"Significant cultural changes" need to be made to the county's mental health service following a "disappointing" report which has seen it rated as inadequate.

Those are the calls from charities, campaigners and a local MP in response to Norfolk and Suffolk NHS Foundation Trust (NSFT) latest Care Quality Commission (CQC) report.

Dr Dan Poulter, MP for Central Suffolk and North Ipswich, himself an NHS mental health GP, said: “The CQC report is very disappointing and the trust will need to take note of the findings and rapidly put together a robust action plan and recovery strategy.”

He noted that the inspection took place at a difficult time during the COVID-19 pandemic when healthcare professionals were unable to support patients in the usual way due to social distancing and remote working.

The trust had also experienced a ‘turbulent time’ due to changes in senior personnel which had not helped service delivery.

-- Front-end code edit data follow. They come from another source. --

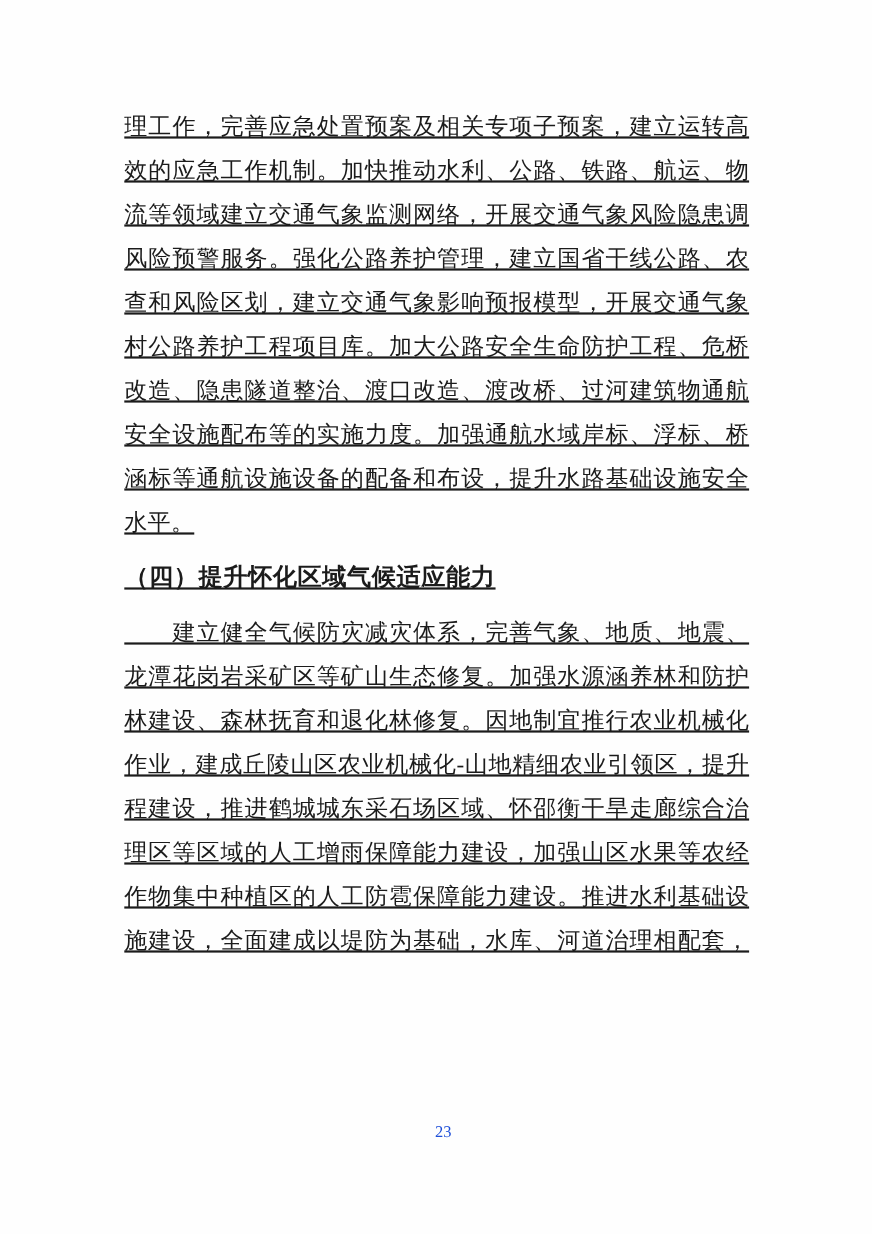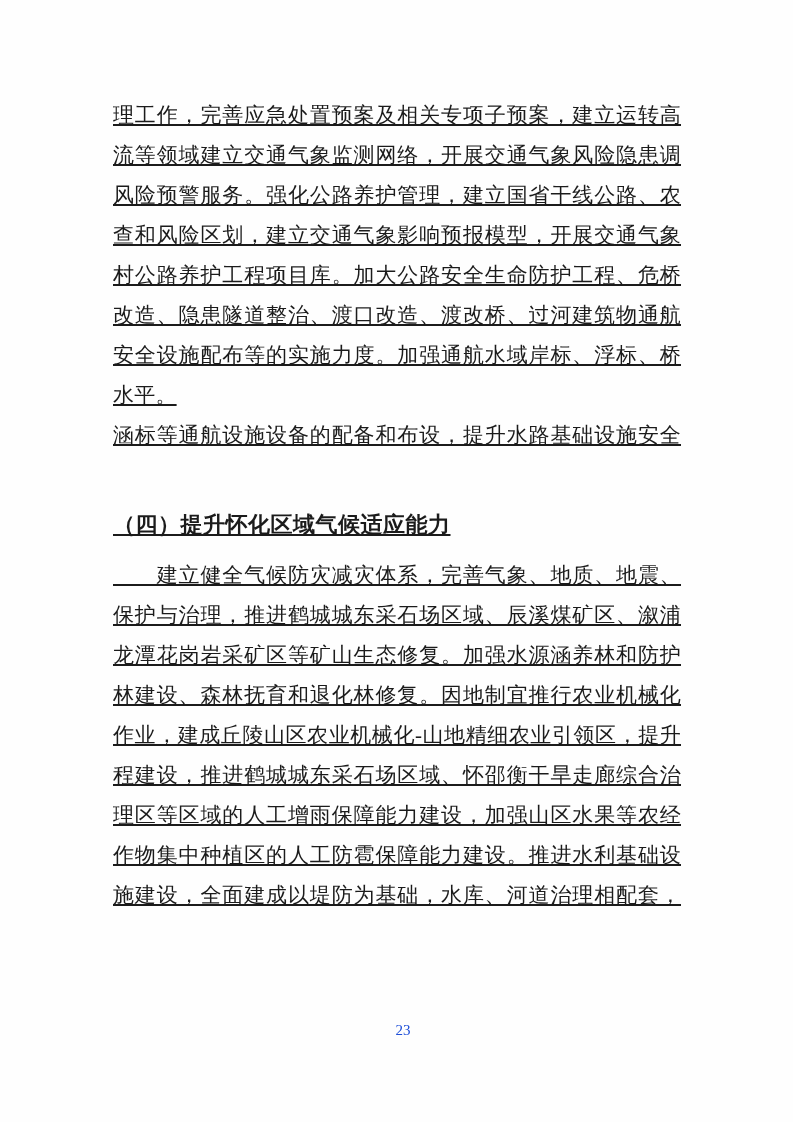--- a/index.html
+++ b/index.html
@@ -65,6 +65,7 @@
 
   <div class="text-col" style="top: 95px;">
     <div class="tline">理工作，完善应急处置预案及相关专项子预案，建立运转高</div>
+    <div class="tline">效的应急工作机制。加快推动水利、公路、铁路、航运、物</div>
     <div class="tline">流等领域建立交通气象监测网络，开展交通气象风险隐患调</div>
     <div class="tline">风险预警服务。强化公路养护管理，建立国省干线公路、农</div>
     <div class="tline">查和风险区划，建立交通气象影响预报模型，开展交通气象</div>

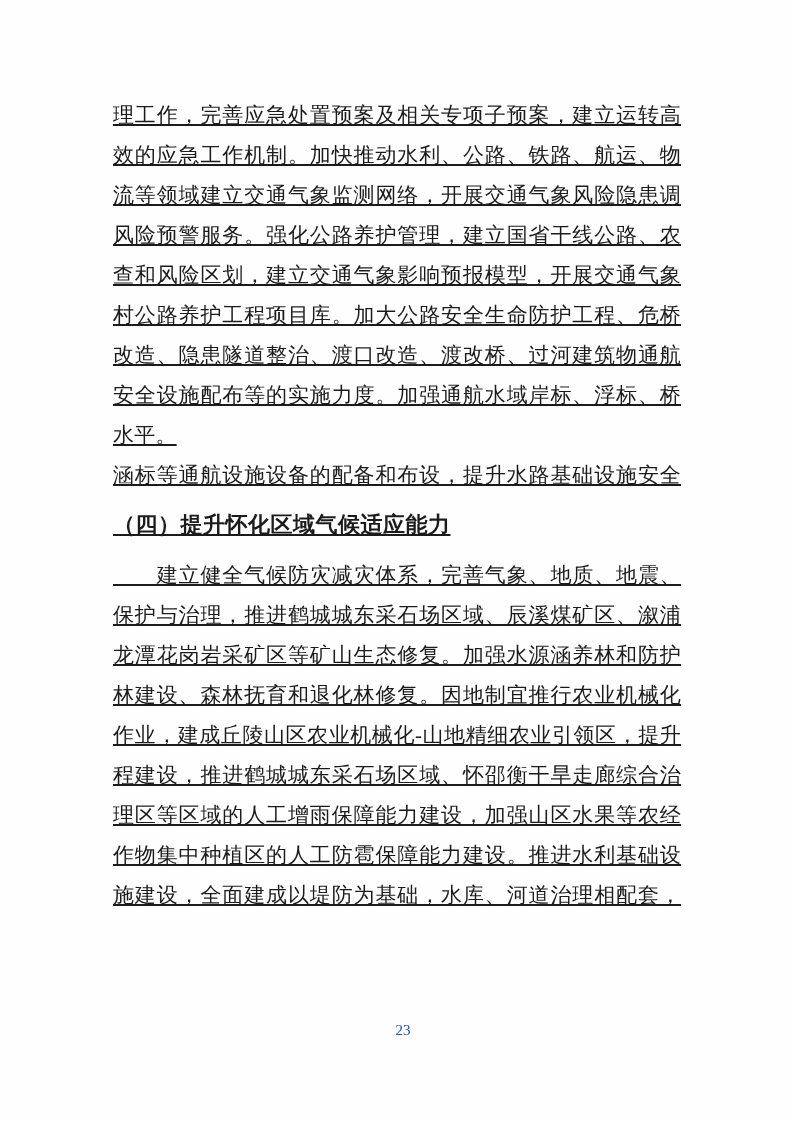--- a/index.html
+++ b/index.html
@@ -72,8 +72,8 @@
     <div class="tline">村公路养护工程项目库。加大公路安全生命防护工程、危桥</div>
     <div class="tline">改造、隐患隧道整治、渡口改造、渡改桥、过河建筑物通航</div>
     <div class="tline">安全设施配布等的实施力度。加强通航水域岸标、浮标、桥</div>
+    <div class="tline">涵标等通航设施设备的配备和布设，提升水路基础设施安全</div>
     <div class="tline short-last">水平。</div>
-    <div class="tline">涵标等通航设施设备的配备和布设，提升水路基础设施安全</div>
   </div>
 
   <div class="text-col" style="top: 505px;">

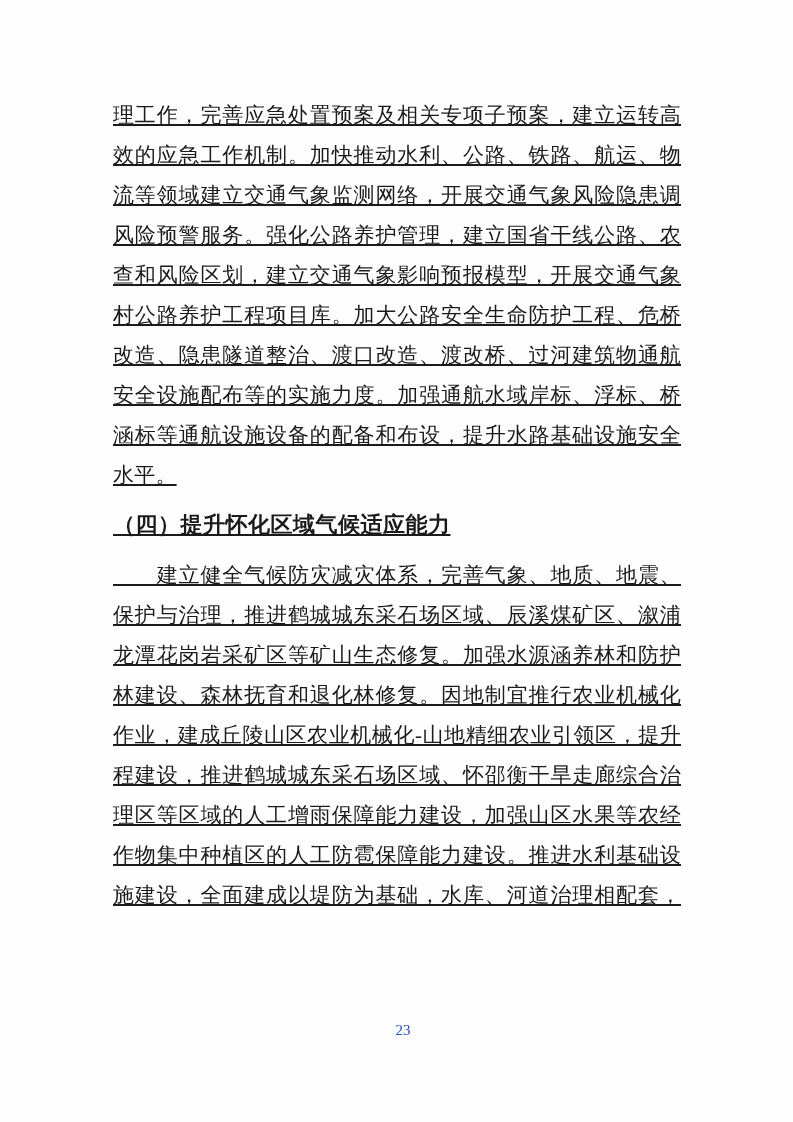--- a/index.html
+++ b/index.html
@@ -82,7 +82,6 @@
 
   <div class="text-col" style="top: 555px;">
     <div class="tline">　　建立健全气候防灾减灾体系，完善气象、地质、地震、</div>
-    <div class="tline">保护与治理，推进鹤城城东采石场区域、辰溪煤矿区、溆浦</div>
     <div class="tline">龙潭花岗岩采矿区等矿山生态修复。加强水源涵养林和防护</div>
     <div class="tline">林建设、森林抚育和退化林修复。因地制宜推行农业机械化</div>
     <div class="tline">作业，建成丘陵山区农业机械化-山地精细农业引领区，提升</div>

He added: “The focus now must be on supporting the new senior leadership team to get on and deliver the changes that are required to improve care for patients.”

The head of Suffolk User Forum (SUF), which represents people who use mental health services in Suffolk, agreed the need for urgent action on areas of concern including care at times of crisis, and the management of people's discharge from services.

Jayne Stevens, CEO, said: “The trust needs to ensure a significant culture change where individual practitioners truly value the individuals in their care, and their family/parent carers. Too often people do not feel valued, heard, or respected and experience services as done to them, instead of enabling individuals to be active participants in their care.

"The trusts values and current policies are effective when they are acted on, but in many areas of care they are simply not being consistently followed. Service users and family/parent carers are asking for changes in practitioner behaviour.

“Whilst we appreciate the pressure on NSFT’s services, these same pressures affect mental health trusts across England. We can see no reason why Suffolk service users should continue to receive inadequate care, since they have no choice but to access NSFT’s services and particularly since this situation now dates back over more than seven years to 2014.

“We think it is only right to insist that people in Suffolk receive the same good quality care as is available in the rest of England.

“The best mental health trusts design and evaluate their services in genuine partnership with service users and this will be essential to NSFT’s improvement.

"We will continue to offer our support to the Trust in this regard, and we call on the Trust and on all local agencies to accelerate, as a matter of urgency, their work in addressing the improvements required in today’s report.”

The Campaign to Save Mental Health Services in Norfolk and Suffolk group, which is fighting for better mental health services in the two counties, has welcomed the CQC’s rating.

Spokesman Mark Harrison said: “We are pleased that the CQC has recognised what those with lived experience have been saying consistently since 2013 – that the mental health trust for Norfolk and Suffolk is a failure.

“However, it is not enough and there are now serious questions for NHS England and Improvement and the local Clinical Commissioning Groups (CCGs) who have allowed this dire situation to continue.

“The decision is too late for many who have lost their lives and the bereaved families who have lost loved ones.”

He called on the Department for Health and Social Care to outline what actions were going to be taken to improve the situation at the Trust.

Campaigners from the group are due to attach memorial hearts to a hedge outside Hellesdon Hospital in Norwich, managed by NSFT, in recognition of patients who died after receiving inadequate care.

Failings in care provided by NSFT were cited at the March inquest into the death of Ipswich woman Rachael Conner, 22, after the hearing heard she had not been provided with a clinician she could liaise with on a consistent basis about her mental health issues and body dysmorphia.